Prescription: Baby. Jule McBride
that. Don’t you want to invite some friends, at least? You said your family’s close. Shouldn’t we wait until your father—”
“Comes back to town?” she interjected. “Absolutely not. That won’t be for a couple more weeks. His contracting company’s still on a job, and when he comes back, I want to be able to tell him the ceremony’s over.”
“I get the feeling he’ll be sorry he missed it, Katie.”
“True. But…”
When she didn’t say anything, Ford prompted, “But what?”
“But he’ll guess…we’re not in love, Ford. He knows me like the back of his hand. Really, it’s better if we just tell him we eloped when he comes back.” There was a pause. “Well, sort of eloped,” she added. “We do have to be married in a church. A Baptist church,” she clarified.
“I’m already making arrangements, but are you positive you don’t want anyone to come?”
“Not unless you want your parents….”
Ford could do without them, too. Besides, Katie was right. The marriage wasn’t going to last. Why make a big deal out of it? Biting back a sigh, he chewed on his inner cheek, not about to examine his annoyance. He’d asked Katie to marry him so they could insure the trust for the baby, right? So, what was his problem? “Look, why don’t we meet,” he found himself saying. “You know. Get together. Maybe have some dinner. Talk about all this.” Waiting a long moment, he shifted the phone from one ear to the other, then prompted, “Katie? Are you still there?”

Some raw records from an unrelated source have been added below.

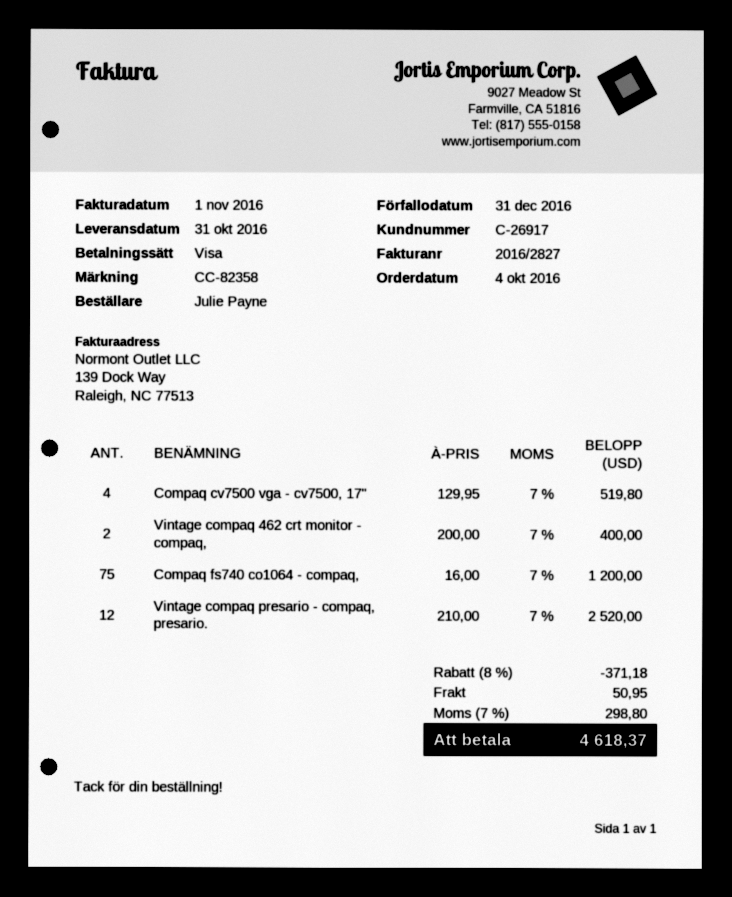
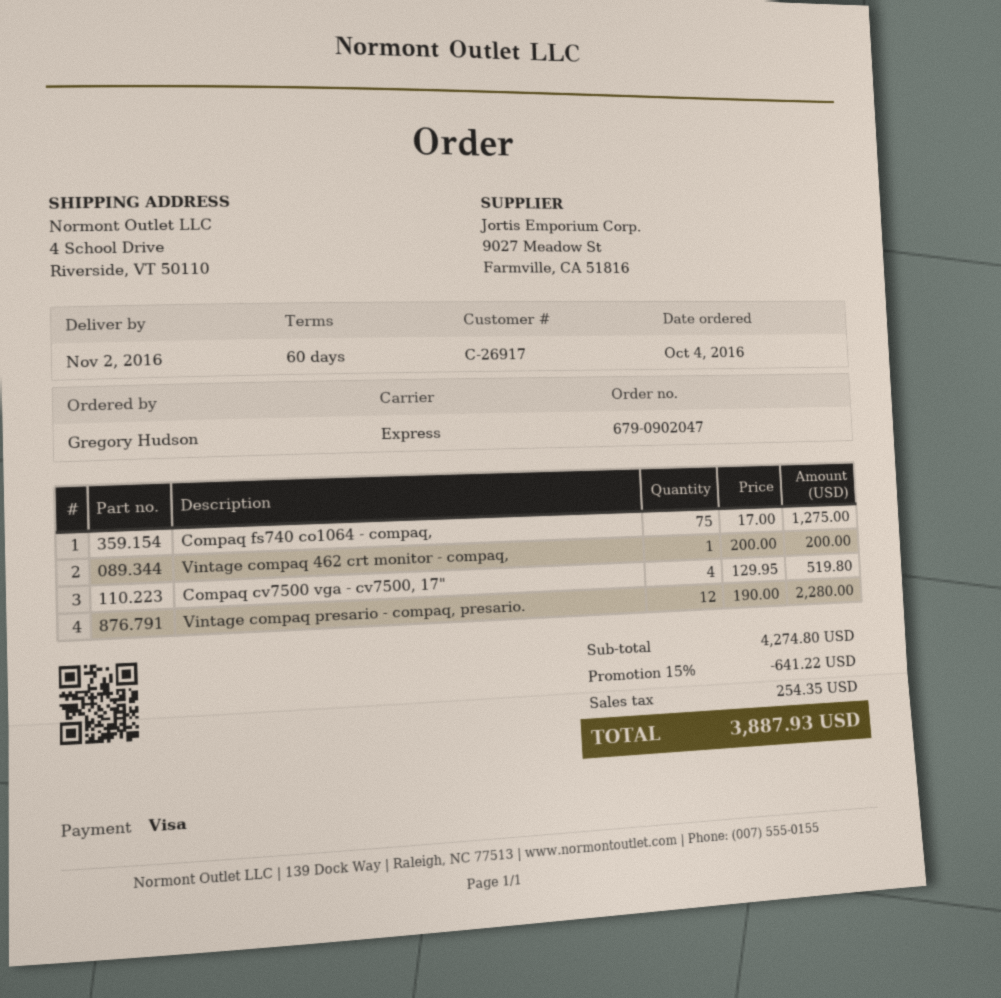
delivery date: 2016-10-31 -> 2016-11-02
ordered by: Julie Payne -> Gregory Hudson
Vintage compaq 462 crt monitor - compaq,: 2 x 200.00 = 400.00 -> 1 x 200.00 = 200.00
Compaq fs740 co1064 - compaq,: 75 x 16.00 = 1200.00 -> 75 x 17.00 = 1275.00
Vintage compaq presario - compaq, presario.: 12 x 210.00 = 2520.00 -> 12 x 190.00 = 2280.00
discount: 8% = 371.18 -> 15% = 641.22
shipping: 50.95 -> none
tax: 298.80 -> 254.35
total: 4618.37 -> 3887.93

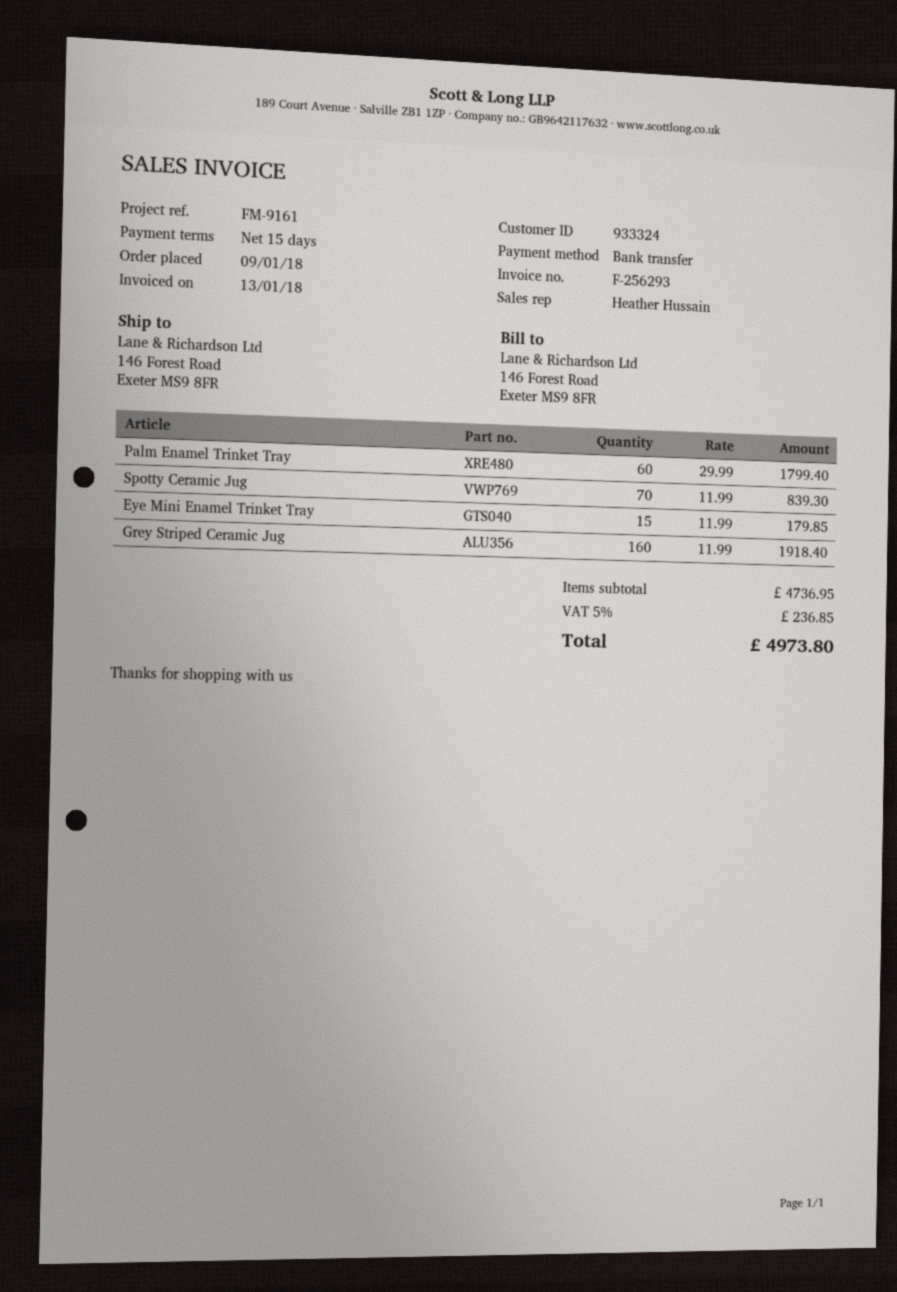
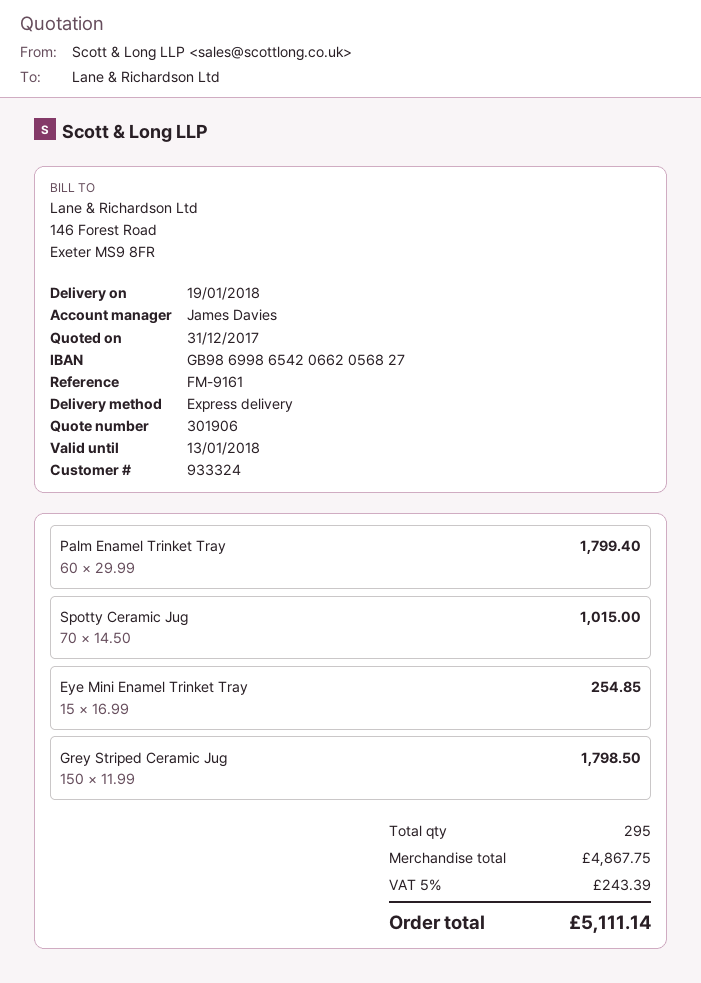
sales rep: Heather Hussain -> James Davies
Spotty Ceramic Jug: 70 x 11.99 = 839.30 -> 70 x 14.50 = 1015.00
Eye Mini Enamel Trinket Tray: 15 x 11.99 = 179.85 -> 15 x 16.99 = 254.85
Grey Striped Ceramic Jug: 160 x 11.99 = 1918.40 -> 150 x 11.99 = 1798.50
subtotal: 4736.95 -> 4867.75
tax: 5% = 236.85 -> 5% = 243.39
total: 4973.80 -> 5111.14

“Still here,” she said in that sweet Texas slur that set his already wild imagination rolling like a movie camera. “I think we both agree,” she continued, “we really do need to keep this strictly business.”
“I’m trying,” he muttered. But he was also wondering what Katie was wearing. Nightgown? Sweatpants? Jeans? And what did her apartment look like? Big? Little? Throw pillows and knickknacks? Even though it was only for six months, would she miss her place while she was staying here? “Do you really think eating with me would interfere with things?”
She inhaled sharply. “Don’t you think so?”
“You’ll be eating with me sometimes once you move into the house,” he said diplomatically.
“I know. But…” Another faintly exasperated sigh sounded before she changed the subject. “Uh, you finished working everything out with the lawyer, right?”
“Right,” he said uncomfortably, wishing the situation wasn’t starting to rankle. Katie hadn’t wanted to get together over the past week except to work out necessary details about their marriage. Finally, he added, “Yeah. The lawyers talked. Mine said yours was good.”
Actually, brutal was the word he’d used. Katie had lost no time in having someone carefully lay out the terms of a prenuptial agreement that would cover the baby if she and Ford divorced, which of course they would. Surprised he felt so unreasonably emotional, Ford added, “As soon as we’re married, your lawyer said the paperwork would go to my parents and to Gil Gilcrest. He’s the Carrington Foundation’s lawyer—”
“Blane’s father?”
“You know Blane Gilcrest?”
A full moment seemed to pass. “Only by name. We don’t exactly run in the same crowd.”
“No,” he murmured, realizing Katie had probably seen Blane’s name on the society page. Getting back to the issue at hand, he continued, “Sure you don’t want to get together to take the edge off this? We’re doing the right thing, Katie, but…”
He thought he heard her voice catch again. “But?”
He glanced toward the red-carpeted steps leading upstairs, hardly wanting to contemplate the amount of time he’d spent deciding which sheets should go on the bed Katie would soon be using. He’d settled on red satin. “But it’s strange to be sitting here, planning a divorce before we’re even married,” he admitted. Strange, too, to think Katie Topper would soon be sharing his house, sleeping right down the hall from him.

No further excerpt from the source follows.